Part 2
I stayed in my grandparents’ town through graduation. On paper, it looked like a peaceful, stable childhood. In reality, it was a long lesson in how love can be consistent and still complicated.
Grandma Nora and Grandpa Callum never spoke badly about my father, even when I could tell they were disappointed in him. They didn’t defend him either. They simply loved me enough to let me feel what I felt.
I poured everything into school because effort was the one thing I could control. By seventeen, I knew exactly what I wanted: film school. Not acting, not celebrity. I wanted the technical side, the invisible work that made stories real. Camera rigs, lighting, sound. I liked the precision of it. The quiet power of controlling what people saw and didn’t see.
I applied to multiple programs and got into the best one.
The catch was location.
The best film school was in the same city where my father lived with Lisa and her sons.
When Dad found out, he called me with a level of excitement that made my throat tighten. “This is perfect,” he said. “You’ll be close. You’ll be home again.”
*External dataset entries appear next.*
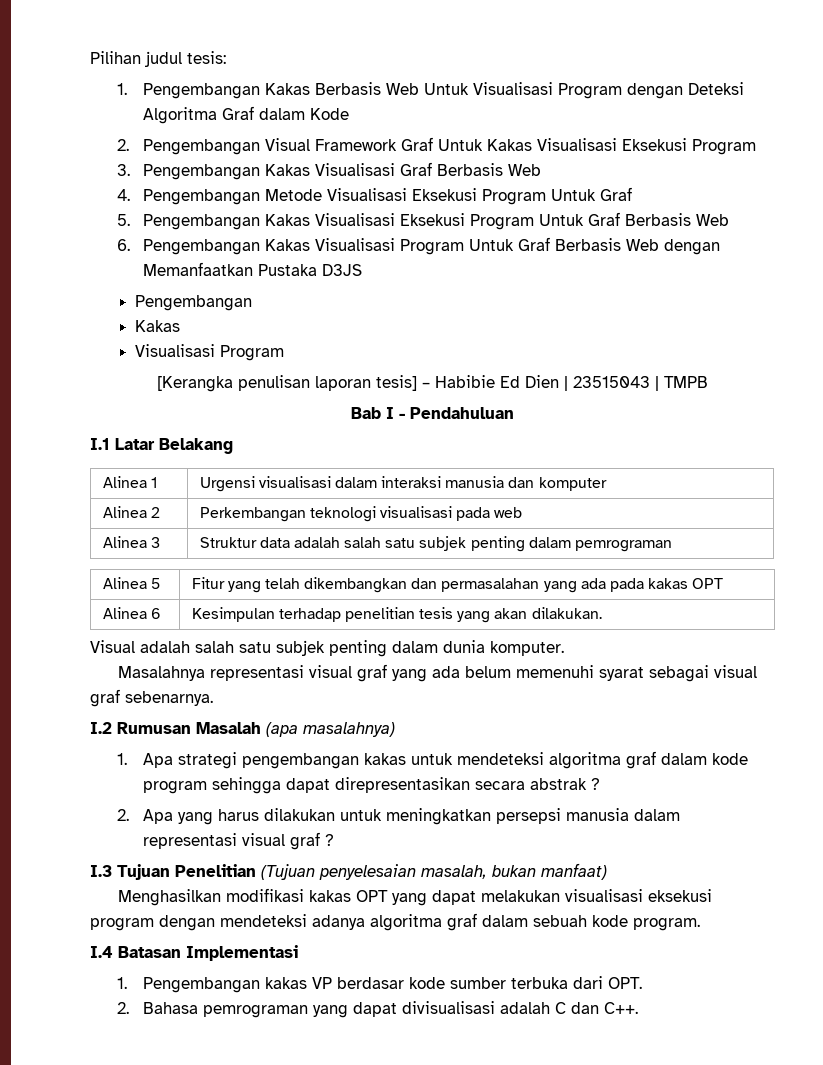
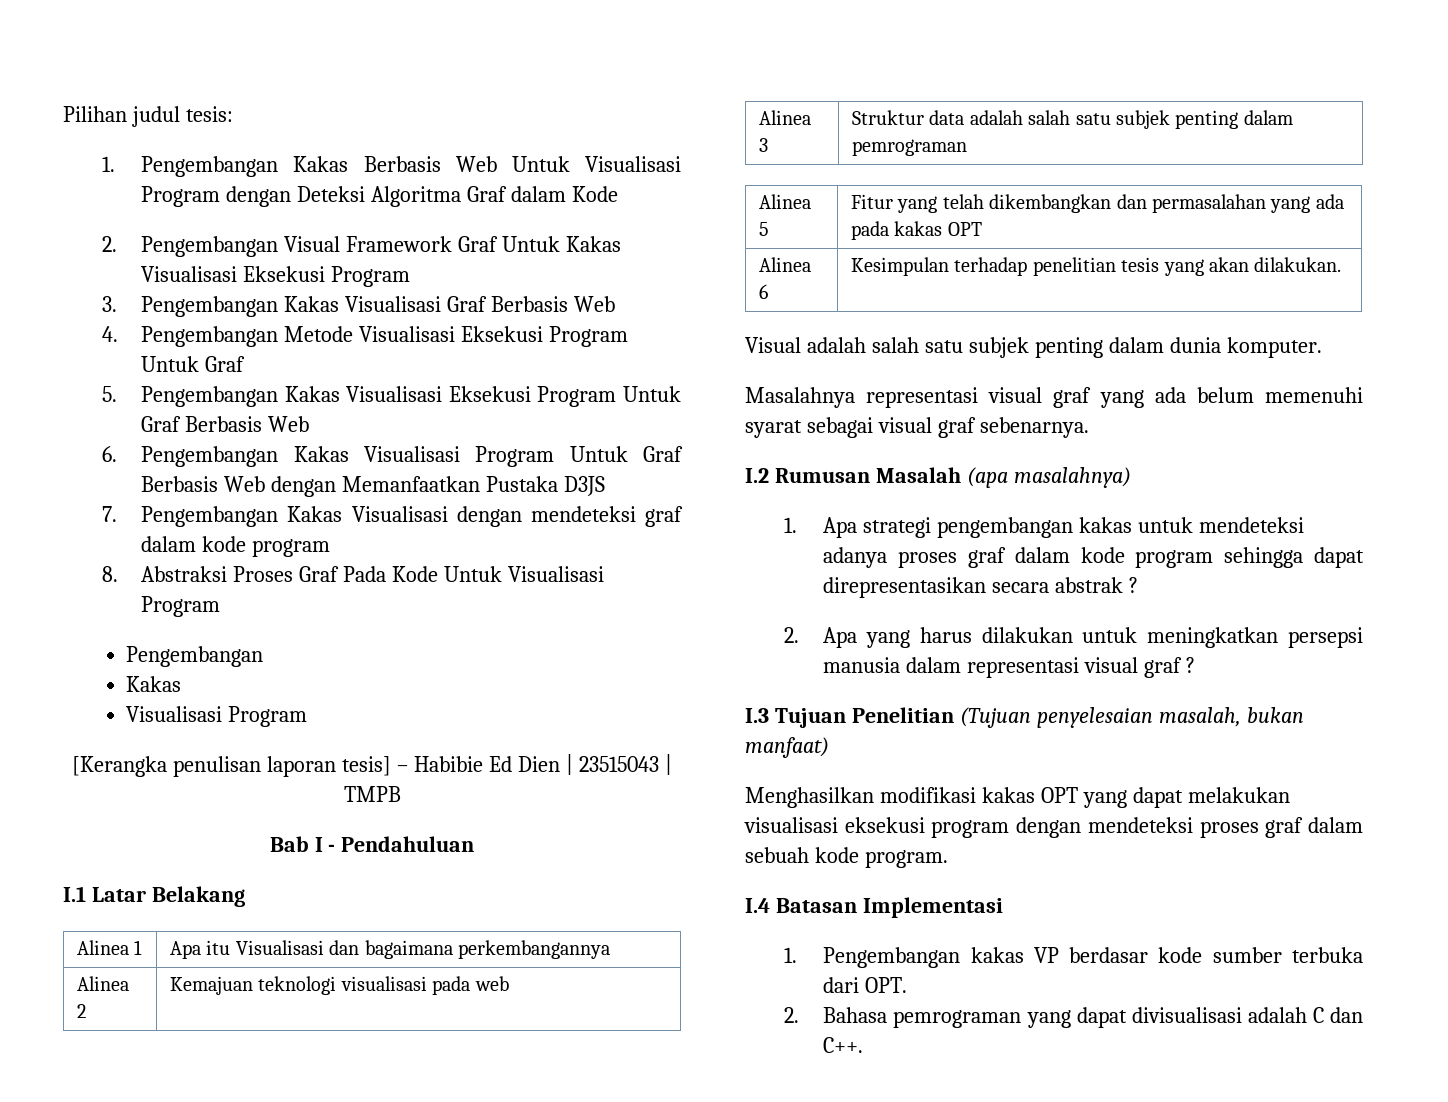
+ 7. Pengembangan Kakas Visualisasi dengan mendeteksi graf dalam kode program
+ 8. Abstraksi Proses Graf Pada Kode Untuk Visualisasi Program
- Alinea 1 | Urgensi visualisasi dalam interaksi manusia dan komputer
+ Alinea 1 | Apa itu Visualisasi dan bagaimana perkembangannya
- Alinea 2 | Perkembangan teknologi visualisasi pada web
+ Alinea 2 | Kemajuan teknologi visualisasi pada web
- 1. Apa strategi pengembangan kakas untuk mendeteksi algoritma graf dalam kode program sehingga dapat direpresentasikan secara abstrak ?
+ 1. Apa strategi pengembangan kakas untuk mendeteksi adanya proses graf dalam kode program sehingga dapat direpresentasikan secara abstrak ?
- Menghasilkan modifikasi kakas OPT yang dapat melakukan visualisasi eksekusi program dengan mendeteksi adanya algoritma graf dalam sebuah kode program.
+ Menghasilkan modifikasi kakas OPT yang dapat melakukan visualisasi eksekusi program dengan mendeteksi proses graf dalam sebuah kode program.

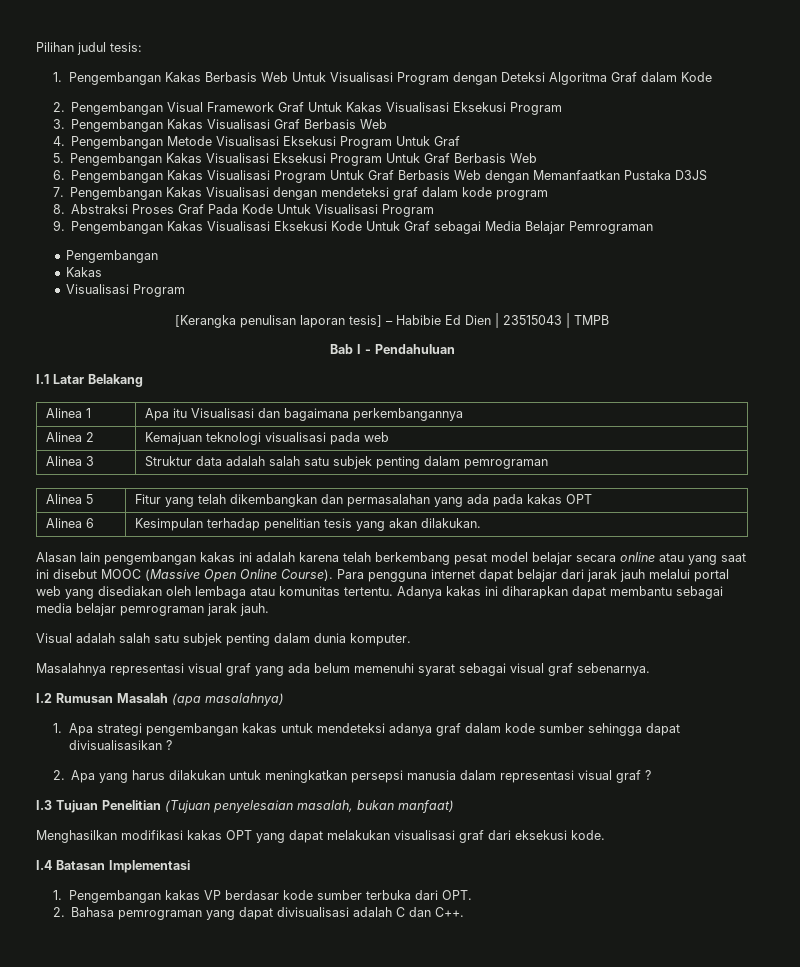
+ 9. Pengembangan Kakas Visualisasi Eksekusi Kode Untuk Graf sebagai Media Belajar Pemrograman
+ Alasan lain pengembangan kakas ini adalah karena telah berkembang pesat model belajar secara online atau yang saat ini disebut MOOC (Massive Open Online Course). Para pengguna internet dapat belajar dari jarak jauh melalui portal web yang disediakan oleh lembaga atau komunitas tertentu. Adanya kakas ini diharapkan dapat membantu sebagai media belajar pemrograman jarak jauh.
- 1. Apa strategi pengembangan kakas untuk mendeteksi adanya proses graf dalam kode program sehingga dapat direpresentasikan secara abstrak ?
+ 1. Apa strategi pengembangan kakas untuk mendeteksi adanya graf dalam kode sumber sehingga dapat divisualisasikan ?
- Menghasilkan modifikasi kakas OPT yang dapat melakukan visualisasi eksekusi program dengan mendeteksi proses graf dalam sebuah kode program.
+ Menghasilkan modifikasi kakas OPT yang dapat melakukan visualisasi graf dari eksekusi kode.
Home again. The phrase felt like a lie.
“I’m not moving in with you,” I told him, the words coming out sharper than I intended.
A beat of silence. Then, careful, “Okay. I understand. But I’d like you to come for dinner. Just… let us see you.”
Us. The word included Lisa like she belonged in the sentence.
Against my instincts, I agreed to a visit. Not because I wanted Lisa in my life, but because a small part of me still wanted my dad.
His mansion looked like a magazine cover: tall gates, trimmed hedges, long driveway. When I stepped inside, the air smelled like expensive candles and cold space.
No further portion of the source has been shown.